Un tribunal a rejeté la plainte de 12 milliards de dollars déposée par Satoshi Nakamoto contre les plateformes d'échange de cryptomonnaies
La Cour suprême du Royaume-Uni a rejeté le recours de BSV Claims, qui réclamait 12 milliards de dollars de dommages et intérêts aux principales plateformes d'échange de cryptomonnaies pour avoir retiré de leurs plateformes les paires de trading incluant le Bitcoin Satoshi Vision (BSV).
BSV Claims a été fondée par l'entrepreneur australien Craig Wright, qui affirme être le créateur anonyme du Bitcoin, connu sous le pseudonyme de Satoshi Nakamoto.

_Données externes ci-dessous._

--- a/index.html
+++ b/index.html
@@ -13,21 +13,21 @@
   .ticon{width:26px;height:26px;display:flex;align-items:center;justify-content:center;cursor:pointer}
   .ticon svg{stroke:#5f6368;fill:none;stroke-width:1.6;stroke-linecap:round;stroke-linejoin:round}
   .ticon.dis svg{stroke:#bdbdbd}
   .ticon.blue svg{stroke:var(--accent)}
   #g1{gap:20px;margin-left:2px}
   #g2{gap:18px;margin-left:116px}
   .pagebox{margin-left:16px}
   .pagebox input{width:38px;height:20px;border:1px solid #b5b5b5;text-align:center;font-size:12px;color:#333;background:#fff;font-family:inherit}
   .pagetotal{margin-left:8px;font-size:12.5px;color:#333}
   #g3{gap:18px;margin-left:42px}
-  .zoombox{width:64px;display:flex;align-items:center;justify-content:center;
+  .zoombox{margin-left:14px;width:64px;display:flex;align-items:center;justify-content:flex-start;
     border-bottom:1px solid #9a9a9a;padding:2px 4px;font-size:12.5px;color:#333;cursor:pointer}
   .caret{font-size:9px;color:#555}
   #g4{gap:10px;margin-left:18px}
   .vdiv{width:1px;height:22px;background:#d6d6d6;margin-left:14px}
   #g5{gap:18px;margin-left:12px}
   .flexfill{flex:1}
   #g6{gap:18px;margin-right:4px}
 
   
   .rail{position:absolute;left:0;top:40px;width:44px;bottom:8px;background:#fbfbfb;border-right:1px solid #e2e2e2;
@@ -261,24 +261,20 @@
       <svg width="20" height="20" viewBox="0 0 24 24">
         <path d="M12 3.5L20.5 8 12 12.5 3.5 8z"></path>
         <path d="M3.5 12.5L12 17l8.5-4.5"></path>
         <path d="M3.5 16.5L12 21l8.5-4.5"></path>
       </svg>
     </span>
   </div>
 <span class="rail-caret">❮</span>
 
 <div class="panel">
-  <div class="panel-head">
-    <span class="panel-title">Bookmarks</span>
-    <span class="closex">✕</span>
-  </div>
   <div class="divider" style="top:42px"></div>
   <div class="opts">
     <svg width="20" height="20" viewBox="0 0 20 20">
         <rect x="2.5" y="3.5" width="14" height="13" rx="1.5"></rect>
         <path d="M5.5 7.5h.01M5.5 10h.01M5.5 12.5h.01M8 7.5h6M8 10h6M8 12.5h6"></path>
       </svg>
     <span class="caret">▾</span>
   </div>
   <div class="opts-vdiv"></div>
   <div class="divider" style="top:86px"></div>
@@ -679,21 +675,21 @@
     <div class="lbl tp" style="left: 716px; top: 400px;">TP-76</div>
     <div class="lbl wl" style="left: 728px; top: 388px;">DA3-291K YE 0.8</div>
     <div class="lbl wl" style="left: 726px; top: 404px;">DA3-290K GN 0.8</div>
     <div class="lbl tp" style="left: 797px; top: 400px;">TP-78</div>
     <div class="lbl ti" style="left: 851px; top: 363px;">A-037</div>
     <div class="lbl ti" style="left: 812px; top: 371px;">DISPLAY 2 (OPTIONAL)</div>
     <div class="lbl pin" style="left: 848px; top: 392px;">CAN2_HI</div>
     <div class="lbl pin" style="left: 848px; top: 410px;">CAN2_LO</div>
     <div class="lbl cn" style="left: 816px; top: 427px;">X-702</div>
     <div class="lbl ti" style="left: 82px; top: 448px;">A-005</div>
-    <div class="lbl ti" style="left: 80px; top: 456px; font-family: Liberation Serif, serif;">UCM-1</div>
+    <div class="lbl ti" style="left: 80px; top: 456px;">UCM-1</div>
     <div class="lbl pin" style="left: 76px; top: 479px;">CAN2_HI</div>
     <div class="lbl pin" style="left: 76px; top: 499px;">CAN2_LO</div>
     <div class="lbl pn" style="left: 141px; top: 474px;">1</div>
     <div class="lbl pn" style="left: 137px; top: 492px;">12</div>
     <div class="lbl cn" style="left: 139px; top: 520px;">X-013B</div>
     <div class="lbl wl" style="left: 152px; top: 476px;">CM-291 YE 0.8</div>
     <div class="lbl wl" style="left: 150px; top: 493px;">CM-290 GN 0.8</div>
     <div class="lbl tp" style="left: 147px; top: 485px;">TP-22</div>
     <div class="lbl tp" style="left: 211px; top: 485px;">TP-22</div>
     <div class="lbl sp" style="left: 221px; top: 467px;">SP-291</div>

En 2024, BSV Claims a déclaré que le retrait du BSV des plateformes d'échange de cryptomonnaies avait eu un impact négatif sur la valeur de la cryptomonnaie et freiné sa croissance, l'empêchant de concurrencer le Bitcoin. Depuis le retrait du BSV en avril 2019, le prix du BTC a augmenté de 2 322 %, atteignant un record historique de 124 700 $, tandis que le prix du BSV a chuté de 94 %, pour s'établir à seulement 19 $.

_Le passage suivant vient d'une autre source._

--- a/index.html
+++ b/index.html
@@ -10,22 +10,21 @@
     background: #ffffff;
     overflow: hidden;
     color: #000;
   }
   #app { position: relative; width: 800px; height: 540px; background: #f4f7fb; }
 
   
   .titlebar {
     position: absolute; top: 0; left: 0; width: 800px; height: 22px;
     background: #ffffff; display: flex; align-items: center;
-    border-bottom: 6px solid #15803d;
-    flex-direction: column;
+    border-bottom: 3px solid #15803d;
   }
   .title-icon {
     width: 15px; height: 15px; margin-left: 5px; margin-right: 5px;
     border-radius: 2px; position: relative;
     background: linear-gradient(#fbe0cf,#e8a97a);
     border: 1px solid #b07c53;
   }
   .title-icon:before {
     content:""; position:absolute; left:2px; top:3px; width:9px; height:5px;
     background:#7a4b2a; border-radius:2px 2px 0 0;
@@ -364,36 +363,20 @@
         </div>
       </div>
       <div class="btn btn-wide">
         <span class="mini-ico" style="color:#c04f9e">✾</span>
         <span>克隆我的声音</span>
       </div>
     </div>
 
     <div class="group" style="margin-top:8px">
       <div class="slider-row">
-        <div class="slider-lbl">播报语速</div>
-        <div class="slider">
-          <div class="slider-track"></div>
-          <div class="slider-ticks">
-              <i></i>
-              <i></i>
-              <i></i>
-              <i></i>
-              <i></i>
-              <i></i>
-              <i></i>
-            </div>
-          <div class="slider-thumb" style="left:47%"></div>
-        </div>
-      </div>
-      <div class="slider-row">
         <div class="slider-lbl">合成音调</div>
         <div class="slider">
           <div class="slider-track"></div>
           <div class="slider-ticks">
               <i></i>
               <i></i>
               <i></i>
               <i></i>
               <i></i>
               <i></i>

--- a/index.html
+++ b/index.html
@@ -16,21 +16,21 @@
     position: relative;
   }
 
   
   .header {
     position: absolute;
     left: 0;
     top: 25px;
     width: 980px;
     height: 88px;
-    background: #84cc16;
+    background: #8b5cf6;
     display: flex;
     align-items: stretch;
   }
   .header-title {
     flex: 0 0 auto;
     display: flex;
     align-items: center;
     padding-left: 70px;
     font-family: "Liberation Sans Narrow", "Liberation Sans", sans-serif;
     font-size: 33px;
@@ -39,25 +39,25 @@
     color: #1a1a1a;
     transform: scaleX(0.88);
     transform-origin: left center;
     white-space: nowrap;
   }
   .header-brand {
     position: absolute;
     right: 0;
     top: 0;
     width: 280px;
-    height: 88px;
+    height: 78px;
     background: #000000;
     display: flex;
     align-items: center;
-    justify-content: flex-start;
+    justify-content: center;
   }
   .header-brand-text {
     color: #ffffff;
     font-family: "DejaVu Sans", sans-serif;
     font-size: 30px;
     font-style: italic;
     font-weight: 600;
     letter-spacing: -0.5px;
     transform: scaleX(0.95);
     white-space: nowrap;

C'est la troisième fois que la plainte de BSV Claims est rejetée. L'entreprise a d'abord saisi le Tribunal de la concurrence de Londres en 2024, mais celui-ci a rejeté ses arguments relatifs au « manque à gagner et à l'opportunité » d'appréciation du BSV.

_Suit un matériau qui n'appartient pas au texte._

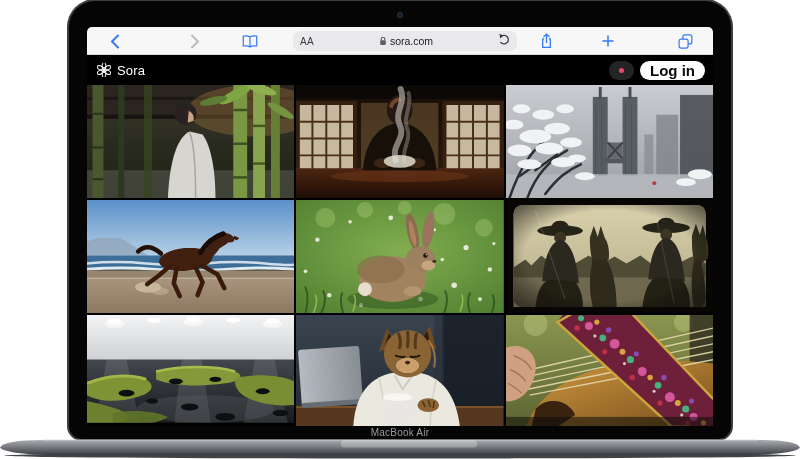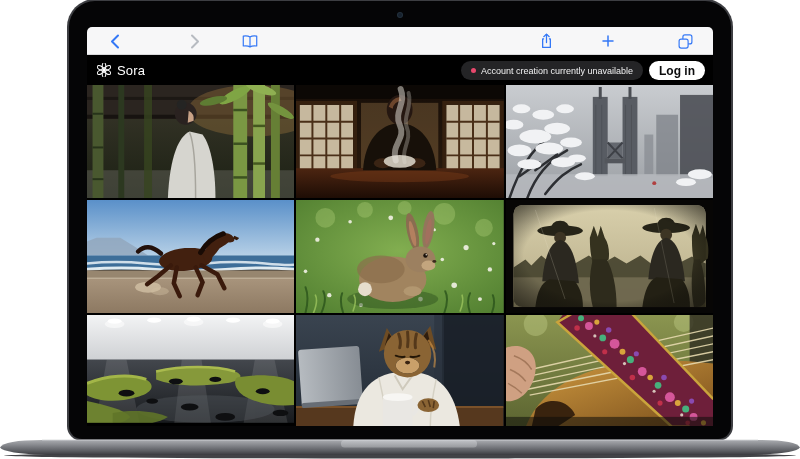--- a/index.html
+++ b/index.html
@@ -37,21 +37,21 @@
   .site-header { position:absolute; left:0; top:29px; width:100%; height:29px; background:#000;
                  display:flex; align-items:center; padding:0 8px 0 10px; }
   .brand { display:flex; align-items:flex-start; gap:6px; }
   .brand-name { color:#fff; font-size:13px; font-weight:500; letter-spacing:.2px; }
   .header-right { margin-left:auto; display:flex; align-items:center; gap:6px; }
   .notice-pill { display:flex; align-items:center; gap:5px; background:#242426; height:19px;
                  border-radius:10px; padding:0 10px; }
   .notice-dot { width:5px; height:5px; border-radius:50%; background:#e8486d; }
   .notice-text { color:#f1f1f2; font-size:9px; font-weight:500; }
   .login-btn { background:#fff; color:#0c0c0d; height:19px; border-radius:10px; border:none;
-               padding:0 10px; font-size:12px; font-weight:700; font-family:inherit; display:flex; align-items:center; }
+               padding:0 10px; font-size:15px; font-weight:700; font-family:inherit; display:flex; align-items:center; }
 
   .grid { position:absolute; left:0; top:58px; width:100%; height:341px; background:#000;
           display:grid; grid-template-columns:1fr 1fr 1fr; grid-template-rows:113px 113px 1fr; gap:2px; }
   .cell { position:relative; overflow:hidden; background:#111; }
   .cell svg { width:100%; height:100%; display:block; }
 </style>
 </head>
 <body>
 
 <div class="stage">
@@ -71,20 +71,36 @@
           <svg width="10" height="15" viewBox="0 0 10 15">
               <polyline points="2,1.5 8,7.5 2,13.5" fill="none" stroke="#b7bbc1" stroke-width="2" stroke-linecap="round" stroke-linejoin="round"></polyline>
             </svg>
         </div>
         <div class="tb" style="left:154px;width:18px;">
           <svg width="16" height="13" viewBox="0 0 20 16">
               <path d="M10,2.4 C8,1 5,.7 1.6,1.2 L1.6,13.6 C5,13.1 8,13.4 10,14.8 C12,13.4 15,13.1 18.4,13.6 L18.4,1.2 C15,.7 12,1 10,2.4 Z M10,2.4 L10,14.8" fill="none" stroke="#3478f6" stroke-width="1.5" stroke-linejoin="round"></path>
             </svg>
         </div>
 
+        <div class="url-field">
+          <span class="reader">AA</span>
+          <span class="url-center">
+            <svg width="8" height="10" viewBox="0 0 11 14">
+                <path d="M3,6 L3,4.2 a2.5,2.5 0 0 1 5,0 L8,6" fill="none" stroke="#5e5e63" stroke-width="1.6"></path>
+                <rect x="1.6" y="6" width="7.8" height="6.6" rx="1.4" fill="#5e5e63"></rect>
+              </svg>
+            <span class="url-text">sora.com</span>
+          </span>
+          <span class="reload">
+            <svg width="12" height="13" viewBox="0 0 14 15">
+                <path d="M3.2,10.8 a5,5 0 1 0 .4,-6.8" fill="none" stroke="#3c3c3f" stroke-width="1.5" stroke-linecap="round"></path>
+                <polygon points="1.6,1.2 6.4,2.6 2.6,6.2" fill="#3c3c3f"></polygon>
+              </svg>
+          </span>
+        </div>
 
         <div class="tb" style="left:450px;width:18px;">
           <svg width="13" height="16" viewBox="0 0 16 20">
               <path d="M8,1.6 L8,12" fill="none" stroke="#3478f6" stroke-width="1.6" stroke-linecap="round"></path>
               <polyline points="4.6,4.6 8,1.4 11.4,4.6" fill="none" stroke="#3478f6" stroke-width="1.6" stroke-linecap="round" stroke-linejoin="round"></polyline>
               <path d="M5,7.4 L3.2,7.4 L3.2,18 L12.8,18 L12.8,7.4 L11,7.4" fill="none" stroke="#3478f6" stroke-width="1.6" stroke-linejoin="round"></path>
             </svg>
         </div>
         <div class="tb" style="left:513px;width:16px;">
           <svg width="12" height="12" viewBox="0 0 12 12">
@@ -109,21 +125,20 @@
               <ellipse cx="0" cy="-3.6" rx="1.9" ry="4" transform="rotate(180)"></ellipse>
               <ellipse cx="0" cy="-3.6" rx="1.9" ry="4" transform="rotate(240)"></ellipse>
               <ellipse cx="0" cy="-3.6" rx="1.9" ry="4" transform="rotate(300)"></ellipse>
             </g>
           </svg>
           <span class="brand-name">Sora</span>
         </div>
         <div class="header-right">
           <div class="notice-pill">
             <span class="notice-dot"></span>
-            <span class="notice-text">Account creation currently unavailable</span>
           </div>
           <button class="login-btn">Log in</button>
         </div>
       </div>
 
       <div class="grid">
 
         <figure class="cell" aria-label="Woman in a white robe walking through a sunlit bamboo garden">
           <svg viewBox="0 0 210 114" preserveAspectRatio="xMidYMid slice">
             <defs>
@@ -585,20 +600,21 @@
                 <path d="M2,70 q8,4 14,10"></path>
             </g>
             <rect y="104" width="210" height="10" fill="#0d0c0a" opacity=".55"></rect>
           </svg>
         </figure>
 
       </div>
     </div>
   </div>
 
+  <div class="device-label">MacBook Air</div>
   <div class="base-wrap">
     <svg width="800" height="20" viewBox="0 0 800 20">
       <defs>
         <linearGradient id="baseG" x1="0" y1="0" x2="0" y2="1">
           <stop offset="0" stop-color="#aaacb0"></stop>
             <stop offset=".35" stop-color="#85878c"></stop>
           <stop offset=".7" stop-color="#5e6065"></stop>
             <stop offset="1" stop-color="#3a3b3f"></stop>
         </linearGradient>
         <linearGradient id="notchG" x1="0" y1="0" x2="0" y2="1">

BSV Claims s'est alors pourvu en cassation devant la Cour d'appel, qui a également débouté l'entreprise. La Cour a expliqué que les détenteurs de BSV n'étaient pas en droit de réclamer une indemnisation de plusieurs milliards de dollars, car ils auraient dû prendre des mesures pour prévenir les pertes après avoir appris le retrait de la cryptomonnaie de la plateforme. La Cour a également précisé que même si les détenteurs de BSV n'avaient pas été informés pendant longtemps, ils ne pouvaient prétendre à un montant supérieur à la valeur totale de leurs actifs avant le retrait des paires de trading des plateformes d'échange, ni à une indemnisation pour les pertes indirectes.